By Bryan Burwell
Of the Post-Dispatch
11/30/2004

With an entire football nation serving as witnesses, the Rams showed us on "Monday Night Football" that they are playing like a team that doesn't want to be in the playoffs, and now clearly doesn't deserve the privilege, either.

What else can you conclude after watching the Rams turn their primetime showdown against the Green Bay Packers into a painful and embarrassing comedy of errors that led to a 45-17 loss in storied Lambeau Field? The Rams came into this game with a chance to not only reclaim the division lead in the sorry NFC West but also to re-establish themselves as a good football team.

By the end of the night, they had failed miserably at both tasks.

The 5-6 Rams are a bad football team. Getting bludgeoned on national television by 28 points is proof enough on its own. But over six weeks, the Rams have lost four of their past five games by scores of 31-14, 40-22, 37-17 and 45-17. That's proof beyond a reasonable doubt. That is evidence so damning that the Rams brass ought to be busy making plans for the NFL draft and stop wasting their time trying to figure out what sort of miracles must be conjured up to reach the NFL playoffs.

The Rams are so bad at this point that in a division where the sorry, fraudulent and incredibly inconsistent Seattle Seahawks treat the division lead with all the respect of dirt under their fingernails, the Rams still can't lead this weak NFC West.

All the old familiar patterns of self-inflicted abuse were in full effect Monday night. Don't blame it on any mystical Lambeau magic or the remarkable will of Packers living legend Brett Favre, who certainly lit up the Rams defense. Don't blame it on the cold weather or playing on the road, or any other convenient excuse.

This was not about any of that. This was about the Rams and their absolute inability to win games that matter. This was the sort of game they used to win with startling regularity. These were the sort of games the old championship-tested Rams used to win in their sleep. They were 8-0 in prime time since the 2002 season, but things have changed a lot since then, haven't they? This 2004 Rams team is filled with players who don't understand how to win anymore. The championship roster has dwindled down to a precious too few seasoned veterans who know what it takes to seize championship opportunity.

It's been a while since we've seen stuff like this in Rams Nation, so let us refresh your memories in these dying days of a dynasty on the decline. This was a game that perfectly illustrates how bad teams play against good ones. Bad teams allow good teams to beat them.

Another pedestrian running back had a career game against this porous and clueless defense. Add the not-so-legendary Najeh Davenport to the list of opposing tailbacks who have romped through the Rams as if they were Jim Brown. Davenport, a career backup who never rushed for more than 100 yards in a game in his undistinguished three-year NFL career, gained 178 of the Packers' 231 rushing yards.

Is there something in Larry Marmie's defensive schemes that prohibits safeties and linebackers from going anywhere near tight ends whenever they get near the end zone?

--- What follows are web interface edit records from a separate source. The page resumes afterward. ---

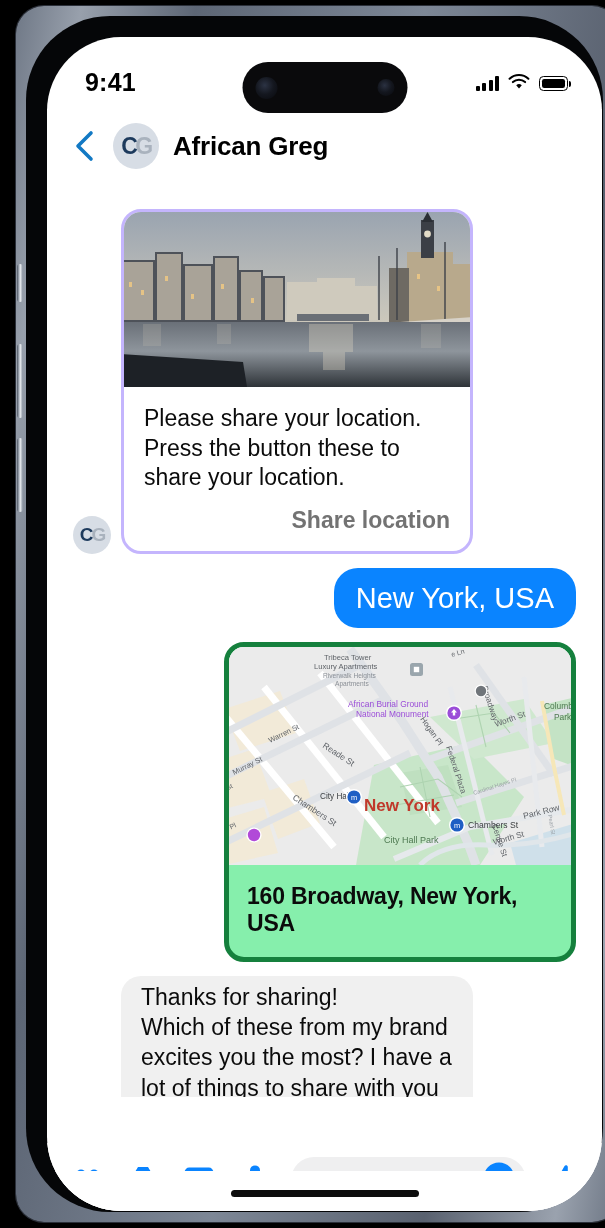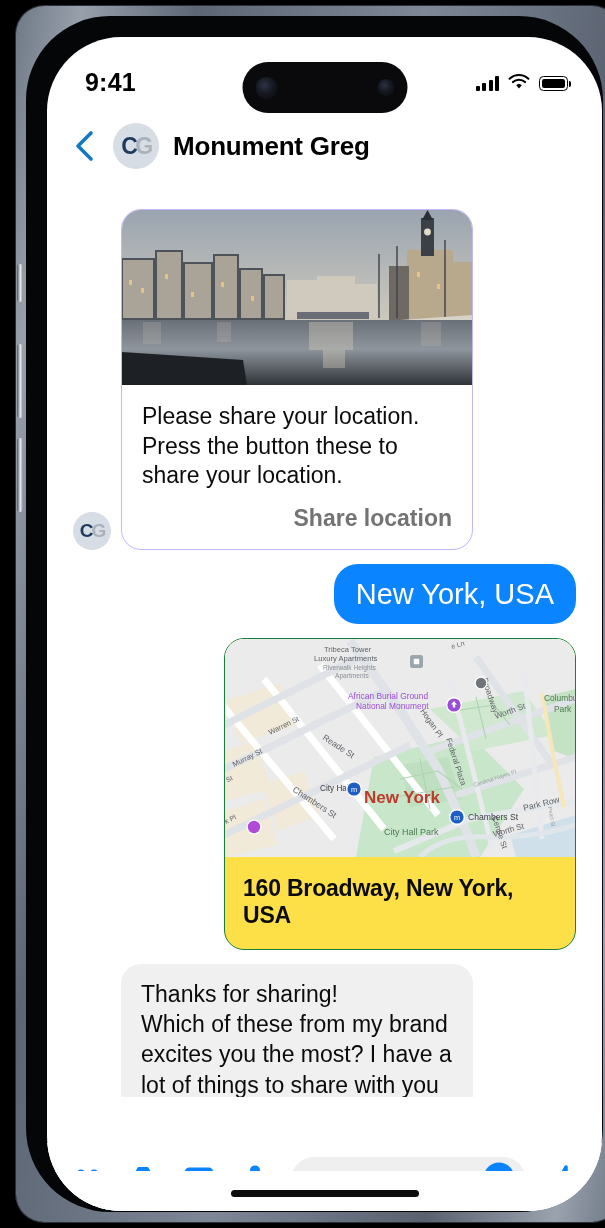--- a/index.html
+++ b/index.html
@@ -88,42 +88,42 @@
   .chat-body {
     position: relative; background: #fff;
     height: 910px; padding: 22px 0 0 0; overflow: hidden;
   }
   .row { display: flex; padding: 0 26px; margin-bottom: 14px; align-items: flex-end; gap: 10px; }
   .row.out { justify-content: flex-end; }
   .spacer-av { width: 38px; flex: none; }
 
   
   .card {
-    width: 352px; background: #fff; border: 1px solid #c4b5fd;
+    width: 352px; background: #fff; border: 3px solid #c4b5fd;
     border-radius: 20px; overflow: hidden;
   }
   .card-photo { width: 100%; height: 175px; display: block; }
   .card-text { padding: 17px 20px 6px 20px; font-size: 23px; line-height: 1.29; color: #0b0b0b; }
   .card-action {
     padding: 8px 20px 17px 20px; text-align: right;
     font-size: 23px; color: #737373; font-weight: 700; cursor: pointer;
   }
 
   .bubble-out {
     background: #0a84ff; color: #fff; border-radius: 24px;
     padding: 12px 22px; font-size: 29px; line-height: 1.25; max-width: 360px;
   }
   .bubble-in {
     background: #f0f0f0; color: #0b0b0b; border-radius: 20px;
-    padding: 15px 20px 14px 20px; font-size: 23px; line-height: 1.31; width: 352px;
+    padding: 6px 20px 14px 20px; font-size: 23px; line-height: 1.31; width: 352px;
   }
   .bubble-in.clipped { border-radius: 20px 20px 0 0; padding-bottom: 0; }
 
   
-  .map-card { width: 352px; border: 1px solid #15803d; border-radius: 20px; overflow: hidden; background:#fde047; }
+  .map-card { width: 352px; border: 5px solid #15803d; border-radius: 20px; overflow: hidden; background:#86efac; }
   .map-wrap { position: relative; width: 100%; height: 218px; overflow: hidden; background: #eaeaea; }
   .map-wrap svg { display: block; width: 100%; height: 100%; }
   .map-address { padding: 18px 18px 20px 18px; font-size: 23px; font-weight: 700; color: #0b0b0b; letter-spacing: -.2px; }
 
   
   .toolbar {
     position: absolute; left: 0; bottom: 0; width: 100%;
     background: #fff; padding: 14px 20px 8px 20px;
     display: flex; align-items: center; gap: 16px;
   }
@@ -178,21 +178,21 @@
 
         <div class="chat-header">
           <div class="back-chevron">
             <svg width="20" height="32" viewBox="0 0 20 32">
               <path d="M17 3 4 16l13 13" stroke="#1279c4" stroke-width="3.6" fill="none" stroke-linecap="round" stroke-linejoin="round"></path>
             </svg>
           </div>
           <div class="avatar-hd">
             <span class="mono"><span class="c">C</span><span class="g">G</span></span>
           </div>
-          <div class="peer-name">Monument Greg</div>
+          <div class="peer-name">African Greg</div>
         </div>
 
         <div class="chat-body">
 
           <div class="row">
             <div class="avatar-sm">
               <span class="mono"><span class="c">C</span><span class="g">G</span></span>
             </div>
             <div class="card">
               <svg class="card-photo" viewBox="0 0 352 175" preserveAspectRatio="xMidYMid slice">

For some reason, 6-foot-6, 285-pound Bubba Franks, who is roughly the size of a beachfront condominium, was WIDE OPEN on a 7-yard TD in the second quarter that put the Packers ahead 14-3. This, of course, is a disturbing pattern that was seen against Buffalo, Miami, San Francisco and Seattle, when tight ends seemed to always go uncovered.

On a night when the Rams gained more than 400 yards of total offense, and Marc Bulger passed for more than 400 yards, the Rams had too many drive-killing breakdowns. By the end of the night, the Rams had committed three fumbles (two lost), a missed field goal, an interception in the end zone, a botched fake field goal, four sacks and seven penalties.

And when the offense wasn't busy teasing us, the defense was just flat out annoying us. It's tough enough for the Rams offense to overcome its mistakes and those of the ineffective special teams (which, by the way, were relatively harmless Monday night). But Bulger and company cannot be expected to constantly battle back from the holes that Marmie's awful defense keeps putting them in.

This is just a bad defense. There are no qualifications, no explanations, no more rationalizations. This defense stinks. It can no longer stop even the most modest running game. How do you explain how the Packers could end up churning out 446 yards of total offense and 231 yards rushing with starting tailback Ahman Green on the inactive list? How do you explain how a marginal, career backup like Davenport could stomp his way through the Rams for a career day on a bad hammy?

The Rams will still cling to the notion that this season is not a dead issue because of the parity of the weak NFC. But we all know better. This is a team on a rapid slide going in the wrong direction. This is a team that repeatedly has wasted so many chances to prove it's a good team. It was another annoying microcosm of this mediocre season. They do just enough to tease you, just enough to give you false hope. Then the second your hope is restored, they drop a stinker on you like this one to remind you why they are such an obviously flawed team.

The only question that remains now is just how much faster and how much further this team will descend before the season ends.